### Aim of the task
Exactly the lines from the start of the data through the line containing "- The Messaging Framework maintains" should be output, with both ends kept and nothing added.

### Dataset records
________________________________________
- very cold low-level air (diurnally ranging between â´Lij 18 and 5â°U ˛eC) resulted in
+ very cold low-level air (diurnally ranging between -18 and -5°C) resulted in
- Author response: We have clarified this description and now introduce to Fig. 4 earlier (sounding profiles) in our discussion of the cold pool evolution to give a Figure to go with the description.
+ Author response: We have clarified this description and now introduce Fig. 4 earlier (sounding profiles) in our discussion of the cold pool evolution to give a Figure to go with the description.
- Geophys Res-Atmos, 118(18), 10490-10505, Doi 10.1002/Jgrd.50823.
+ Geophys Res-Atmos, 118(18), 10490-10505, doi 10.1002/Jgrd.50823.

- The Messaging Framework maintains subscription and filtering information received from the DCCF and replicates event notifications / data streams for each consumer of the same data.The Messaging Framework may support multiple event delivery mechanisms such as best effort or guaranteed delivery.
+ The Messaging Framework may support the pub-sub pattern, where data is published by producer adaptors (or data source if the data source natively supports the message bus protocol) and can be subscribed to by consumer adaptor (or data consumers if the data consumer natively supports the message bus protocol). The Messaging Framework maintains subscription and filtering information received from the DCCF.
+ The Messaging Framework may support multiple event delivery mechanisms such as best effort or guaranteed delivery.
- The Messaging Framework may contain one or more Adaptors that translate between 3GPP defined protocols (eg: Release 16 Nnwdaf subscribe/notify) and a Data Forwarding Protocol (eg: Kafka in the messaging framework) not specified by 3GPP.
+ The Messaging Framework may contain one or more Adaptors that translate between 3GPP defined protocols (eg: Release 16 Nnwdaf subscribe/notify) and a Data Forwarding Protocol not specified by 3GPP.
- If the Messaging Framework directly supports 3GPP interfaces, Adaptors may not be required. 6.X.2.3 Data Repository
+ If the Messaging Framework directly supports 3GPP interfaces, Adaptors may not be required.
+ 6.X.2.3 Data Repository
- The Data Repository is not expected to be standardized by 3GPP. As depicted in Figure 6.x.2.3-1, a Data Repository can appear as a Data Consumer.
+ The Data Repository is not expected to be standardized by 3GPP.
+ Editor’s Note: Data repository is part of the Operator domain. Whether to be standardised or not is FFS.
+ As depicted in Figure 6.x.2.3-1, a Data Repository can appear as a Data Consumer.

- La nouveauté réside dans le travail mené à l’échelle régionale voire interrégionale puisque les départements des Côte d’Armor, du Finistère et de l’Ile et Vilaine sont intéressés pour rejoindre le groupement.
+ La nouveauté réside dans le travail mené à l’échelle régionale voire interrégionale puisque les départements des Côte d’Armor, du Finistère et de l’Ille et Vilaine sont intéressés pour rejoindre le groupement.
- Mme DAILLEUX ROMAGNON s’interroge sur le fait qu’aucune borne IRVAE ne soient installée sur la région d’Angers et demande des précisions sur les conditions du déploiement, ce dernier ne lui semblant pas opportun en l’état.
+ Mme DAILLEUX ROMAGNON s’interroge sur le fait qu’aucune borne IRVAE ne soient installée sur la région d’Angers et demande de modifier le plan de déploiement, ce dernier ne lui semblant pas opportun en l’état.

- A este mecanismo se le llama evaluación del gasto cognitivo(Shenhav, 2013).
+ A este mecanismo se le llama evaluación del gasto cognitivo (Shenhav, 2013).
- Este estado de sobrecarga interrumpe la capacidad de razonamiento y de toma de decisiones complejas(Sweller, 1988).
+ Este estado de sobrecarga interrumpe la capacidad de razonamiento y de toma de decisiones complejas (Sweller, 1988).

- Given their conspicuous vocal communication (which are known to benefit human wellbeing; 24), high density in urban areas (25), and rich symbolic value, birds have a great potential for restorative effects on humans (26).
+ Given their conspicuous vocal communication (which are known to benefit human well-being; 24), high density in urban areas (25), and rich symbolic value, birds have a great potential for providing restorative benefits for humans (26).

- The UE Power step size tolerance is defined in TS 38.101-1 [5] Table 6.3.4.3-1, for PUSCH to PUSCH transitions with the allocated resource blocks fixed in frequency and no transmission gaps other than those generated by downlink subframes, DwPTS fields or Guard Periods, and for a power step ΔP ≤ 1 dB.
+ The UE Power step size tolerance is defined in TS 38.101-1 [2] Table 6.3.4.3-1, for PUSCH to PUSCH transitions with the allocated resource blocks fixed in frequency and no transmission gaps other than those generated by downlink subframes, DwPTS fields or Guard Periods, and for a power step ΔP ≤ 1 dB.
________________________________________
### Written answer
- very cold low-level air (diurnally ranging between â´Lij 18 and 5â°U ˛eC) resulted in
+ very cold low-level air (diurnally ranging between -18 and -5°C) resulted in
- Author response: We have clarified this description and now introduce to Fig. 4 earlier (sounding profiles) in our discussion of the cold pool evolution to give a Figure to go with the description.
+ Author response: We have clarified this description and now introduce Fig. 4 earlier (sounding profiles) in our discussion of the cold pool evolution to give a Figure to go with the description.
- Geophys Res-Atmos, 118(18), 10490-10505, Doi 10.1002/Jgrd.50823.
+ Geophys Res-Atmos, 118(18), 10490-10505, doi 10.1002/Jgrd.50823.

- The Messaging Framework maintains subscription and filtering information received from the DCCF and replicates event notifications / data streams for each consumer of the same data.The Messaging Framework may support multiple event delivery mechanisms such as best effort or guaranteed delivery.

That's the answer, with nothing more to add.